When staff at the first school the man stopped at didn’t recognize Connor, they called the police. The officers took over the search without knowing who the boy was. (While Connor is verbal, McIlwain explains, his language was much more limited at the time. He was unresponsive to his rescuer’s questions, though “he did convey to the police that he was going on an adventure to find his favorite exit sign.”)
An appropriate response plan
Meanwhile, no one at Connor’s school had called his mother — or the police. “He could have been struck by a car, raped, abducted,” McIlwain says. When the police saw people at Connor’s school searching for him, they realized he belonged there. Only then did someone at the school notify her. The advocate notes that had the school had a proper emergency response plan — or if Connor had been wearing an ID — the situation could have been resolved quickly. Instead, “he was still in the cop car when they called me,” she says.
“I got him out of that school as fast as I could,” McIlwain says. She then enlisted a lawyer to help add a 1:1 aide to his Individualized Education Plan (IEP) to escort him during transitions, such as when he leaves the classroom to go to a therapy. With the added support, Connor is able to attend a school for typically developing children. McIlwain feels the code will help keep the aide should her son continue to need one, so in October she’ll have his pediatrician provide an updated letter noting the diagnosis for the school and his IEP.
While some adults with autism worry that a medical code could be used to justify the restraint or seclusion of a student, or place him in a more restrictive school environment, McIlwain says her experience with Connor demonstrates how the exact opposite could result. If more parents can use the code to get their wandering child the supports he or she needs, the child could enter a less, not more, restrictive setting.
Relieving stress on parents
Along with reducing wandering incidents and deaths, the code is aimed at relieving the incredible stress the behavior places on caregivers. Wandering children “are impulsive,” McIlwain adds, so their parents are “constantly in prevention mode for fleeing, bolting, unpredictability, biting.

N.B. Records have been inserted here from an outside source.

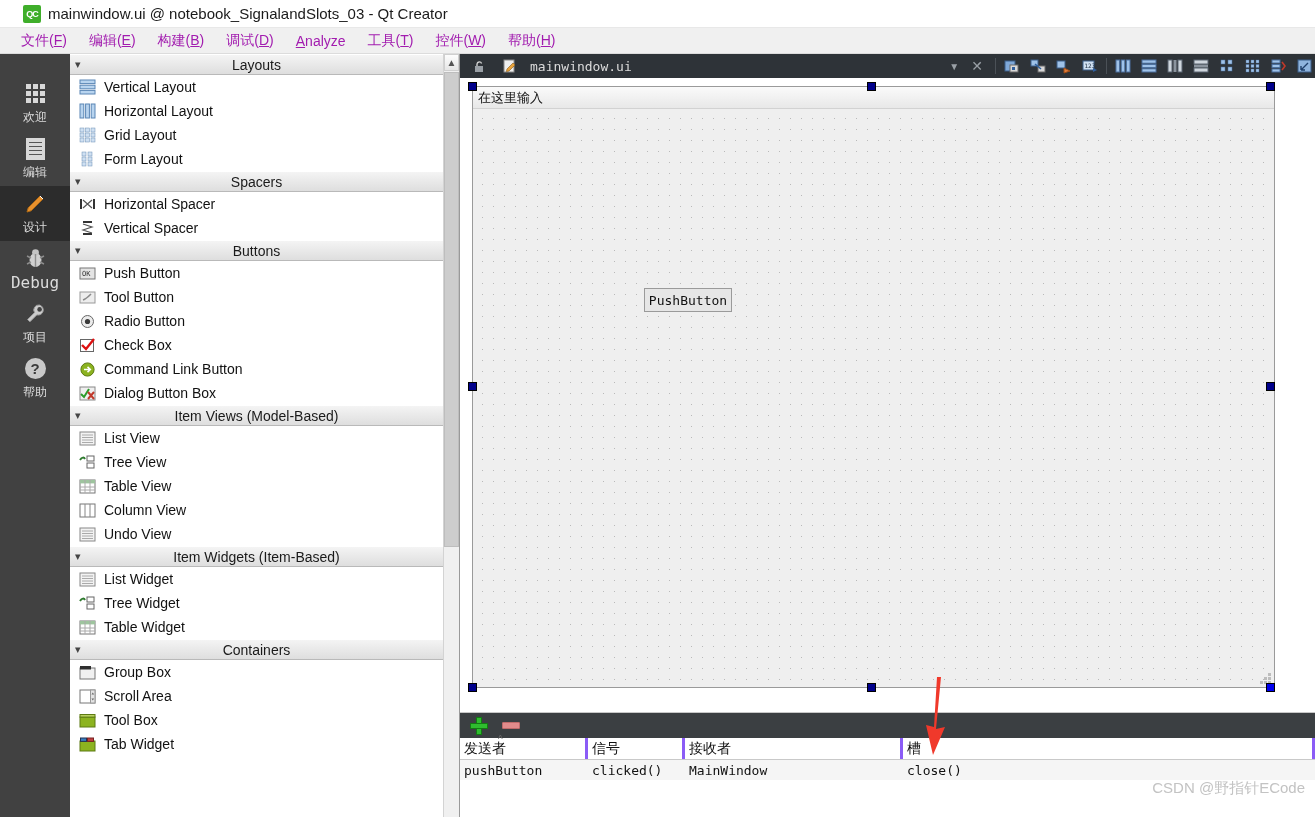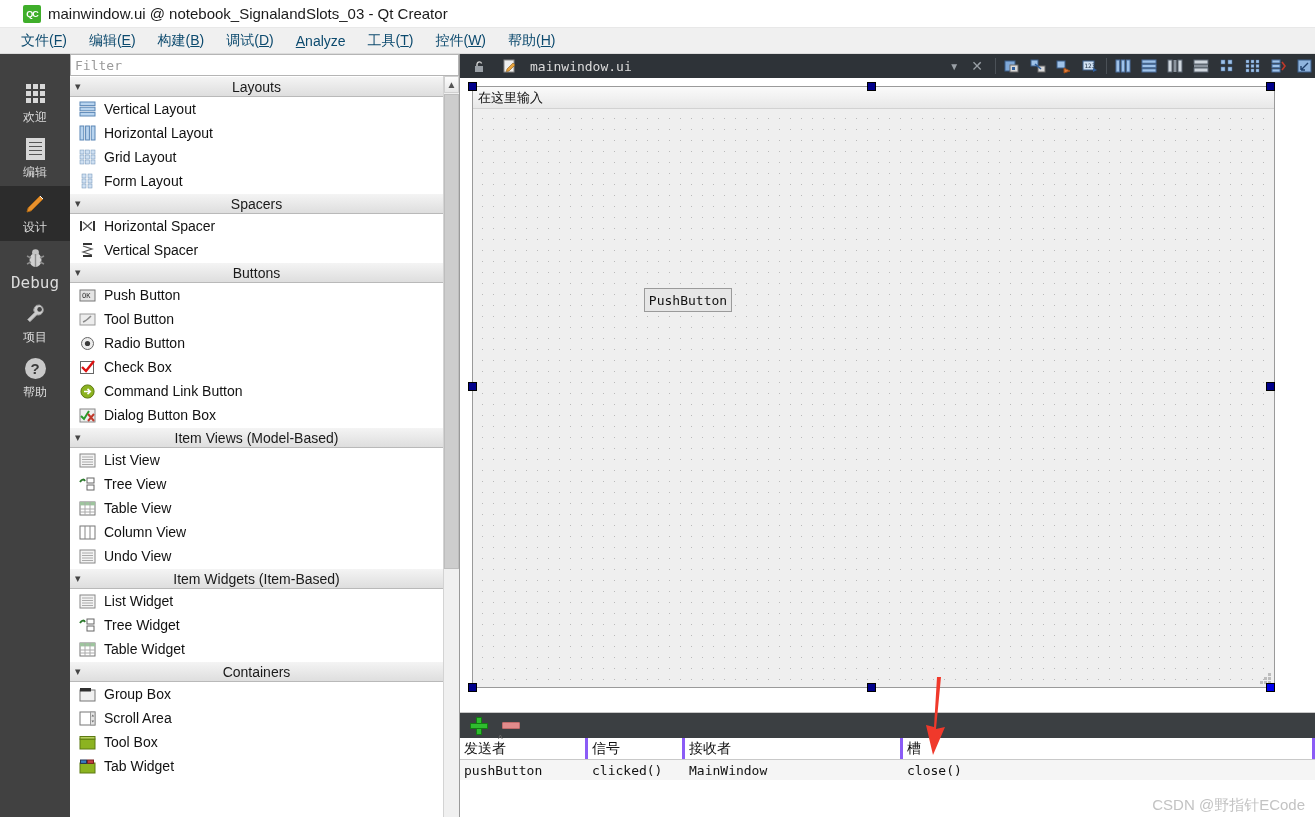"文件(F)" .menu-item { color: #0c4a6e -> #a21caf }
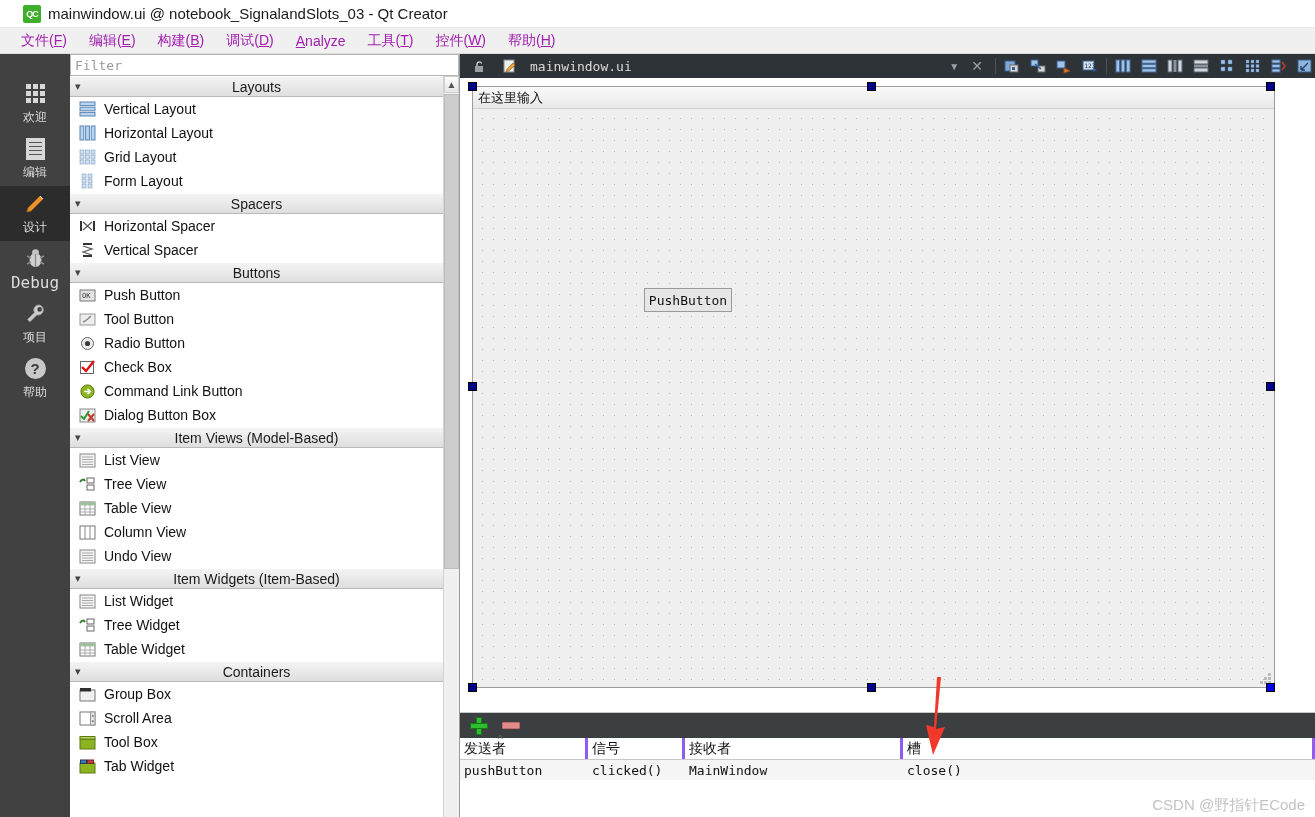"Filter" div.filterbar { html: <div> <span>Filter</span> </div> -> none }
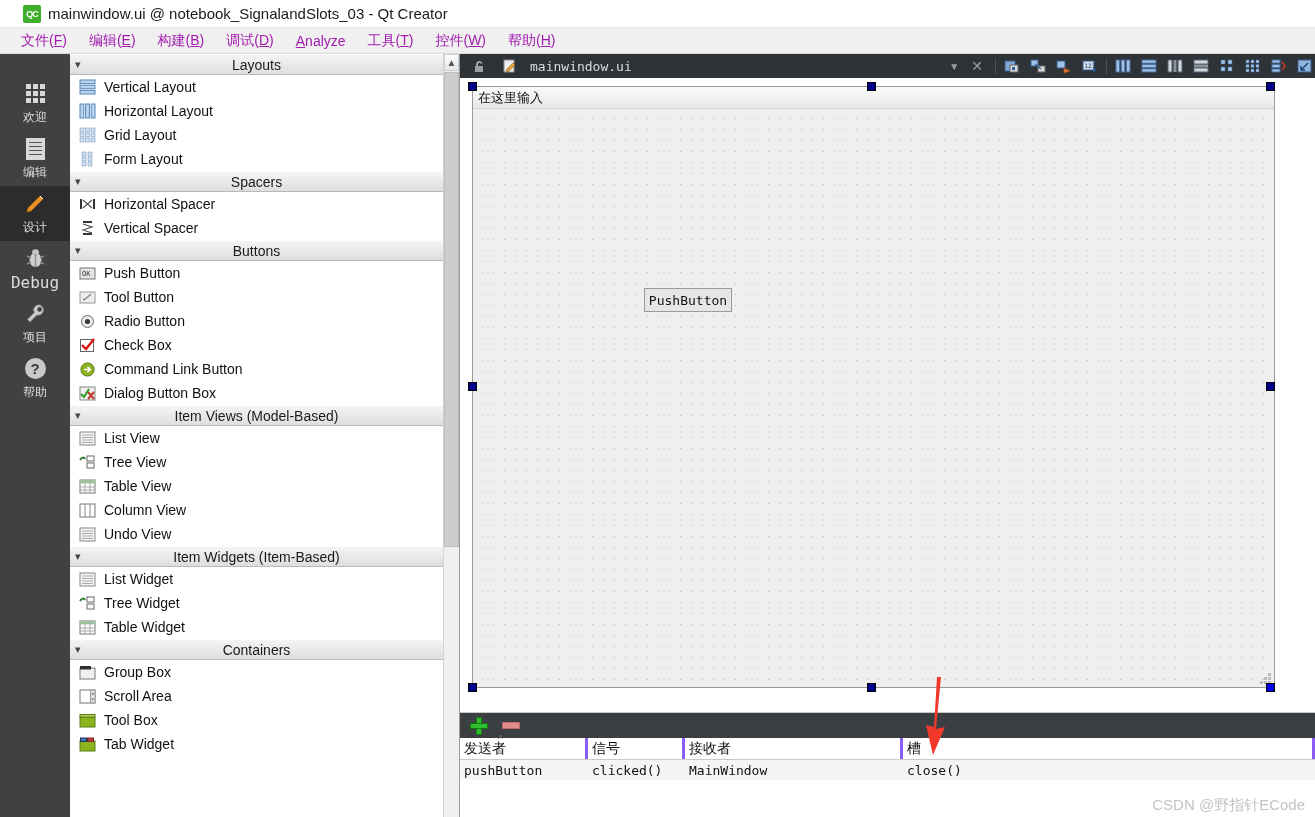"CSDN @野指针ECode" .watermark { bottom: 2px -> 19px }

We need support. Instead, we get constant scrutiny and judgment from other parents. But these are the same folks who would say ‘Why weren’t you more protective?’ if something were to happen.”
At a time when parents who “hover” are often chastised, “the pressure from other parents and family members who say we’re too overprotective and overbearing may make parents think they’re doing something wrong,” she adds. “They may adjust their parenting to meet others’ expectations. It’s the wrong way to go. Parents need to stand their ground and focus on the child, not on how other people think they should be parenting.”
“Other parents don’t know our reality,” she adds, “and they never will.”